In the 10s of thousands of years in human history we've been running from death. And in our running, we've created elaborate systems of explaining away the finality of death. Heaven, hell, Valhalla, reincarnation, are all ways to make us feel better about not having fully lived before the bell tolls. My experiences of death, some very personal, others I was on the edges, have all lead me to experience death in the same way. The light of life goes out. That's it. There is no white tunnel of light to greet us. There is no coming back. There is no second chance. Life is but a moment, a flicker of a perfect combination of cells and atoms that for a moment bring awareness and consciousness to beings we call human.
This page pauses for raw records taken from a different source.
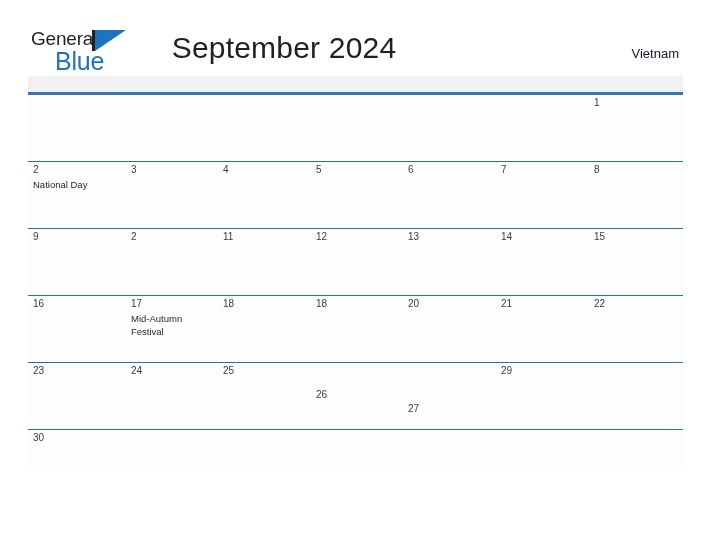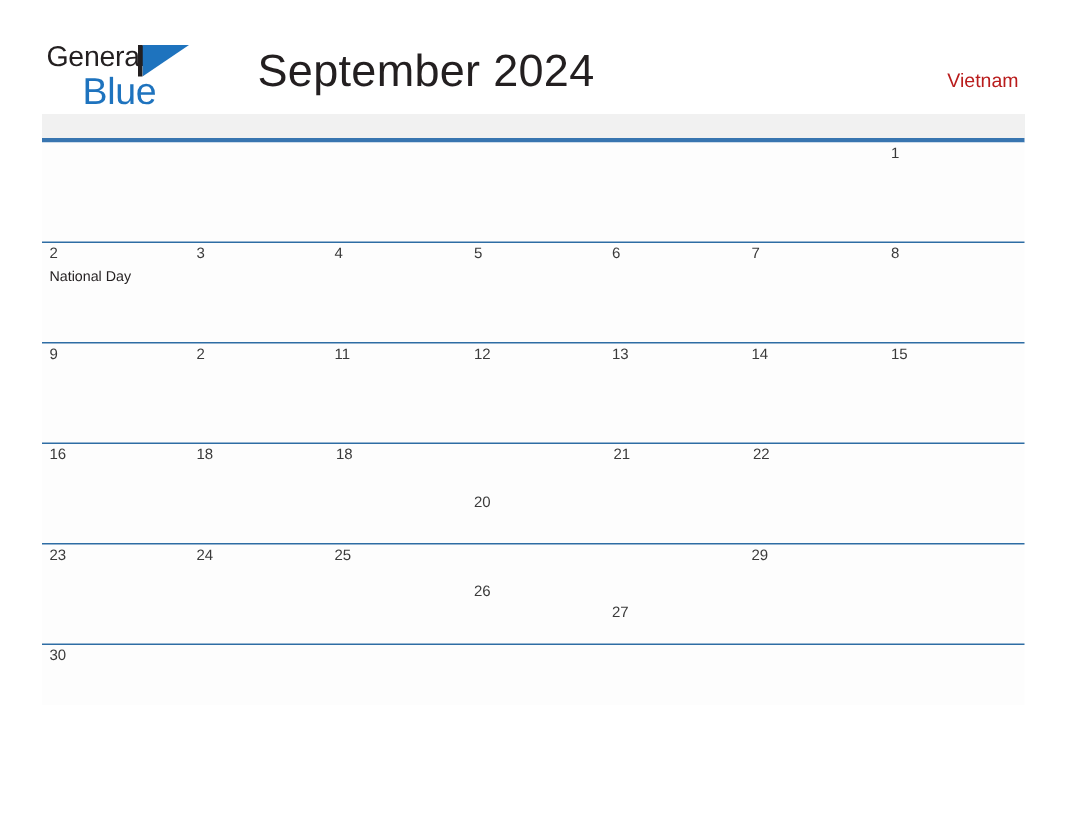"Vietnam" .country { color: #b91c1c -> #0f172a }
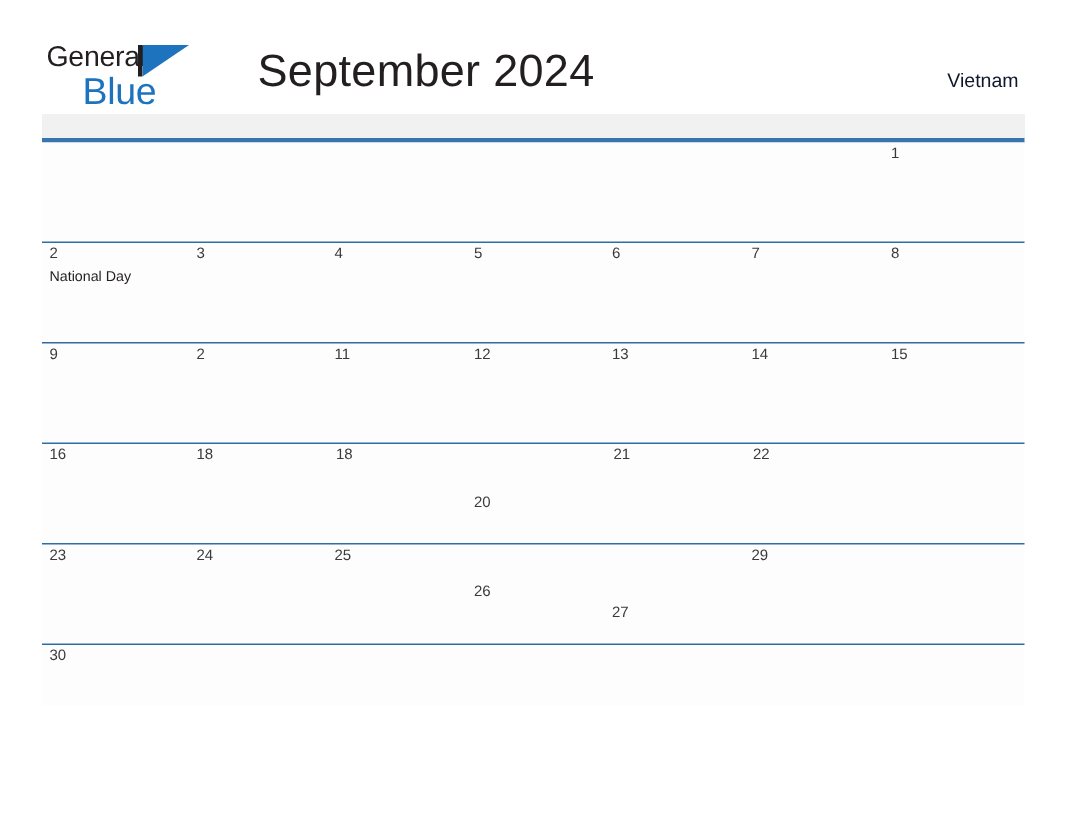"17" div.daycell { html: none -> <div> <div>17</div> <div> <span>Mid-Autumn Festival</span> </div> </div> }
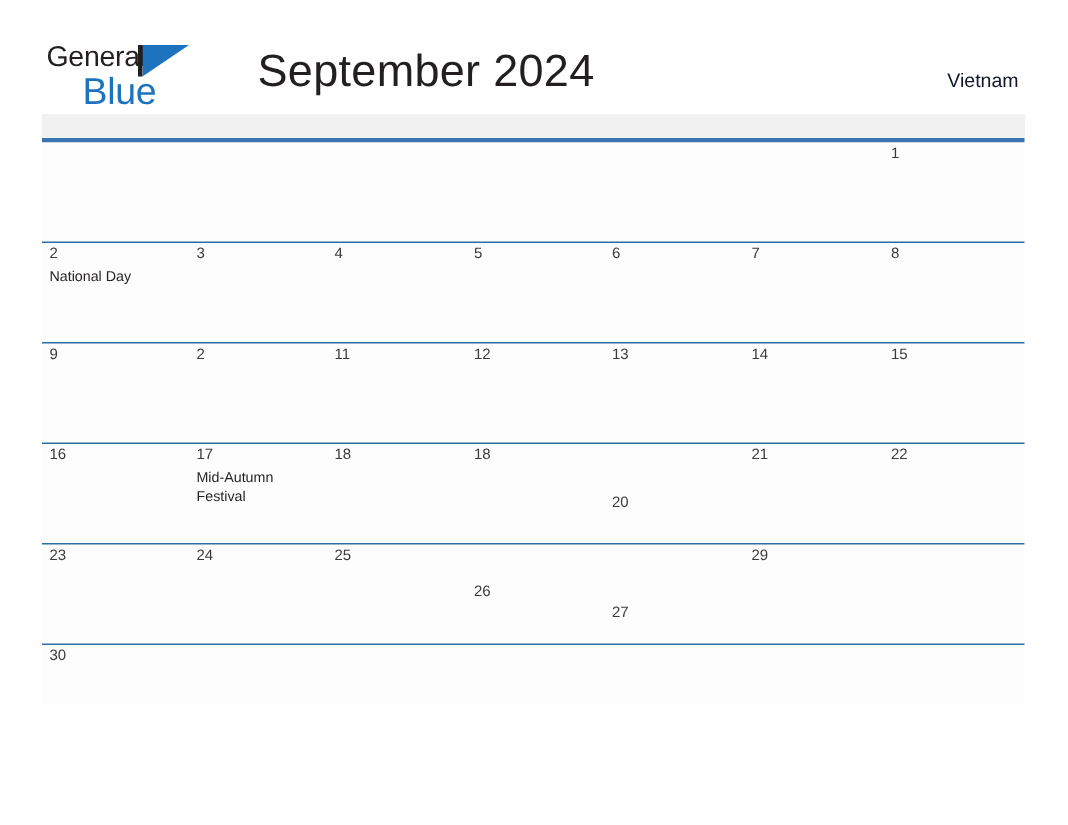"20" div.daycell { margin-top: 32px -> none }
Nothing in all my readings on the philosophy of life, death, afterlife, theology, science, have been able to indicate anything other than what we all experience. That when the final breath escapes our lips, the final beat of our hearts thumps against our ribs, we are no more. We're gone. The matter that charged that self awareness simply ceases to charge.
I don't think that that is so horrible. My matter, my material being is what matters while I am aware of it. The final reality that someday my awareness of my situation will end is no sadder than thinking my awareness of my situation didn't exist before I came to be. I do not mourn for lack of life before February 25, 1970, I shall not mourn for my life when it ceases at some time after today. What matters then? For me it's the awareness of life while we have it. I was on the train yesterday coming home from work, and looking at the people standing around me I realized I love humanity. I love its flaws, its greatness. I love that we scurry in our brief moments of existence to connect to one another. I love that we build monuments and temples to our folly. I love that we sing, we dance, we cry, I love that we mourn. The sorrow at death comes because in a world of limitless possibilities, there are limits, defined by death. Those limits piss us off, and we try to find ways around them. But there are no ways around our friend death. But that's okay, because we know this is true. In knowing we cannot escape death we should be moved to love life even more. We should be moved to embrace the humanity around us.

I loved Sandy all those years ago. I am hurt that I was no longer able to be his friend because of fear. I loved Tom too. His weird eccentric life was brilliant, and his death was sad because that life that shone so bright was shut off too soon. But I am reminded by these young men's passing's  and as I say quite often, we are none of us getting of the rock alive.

"Remember oh man you are star dust and unto star dust you shall return."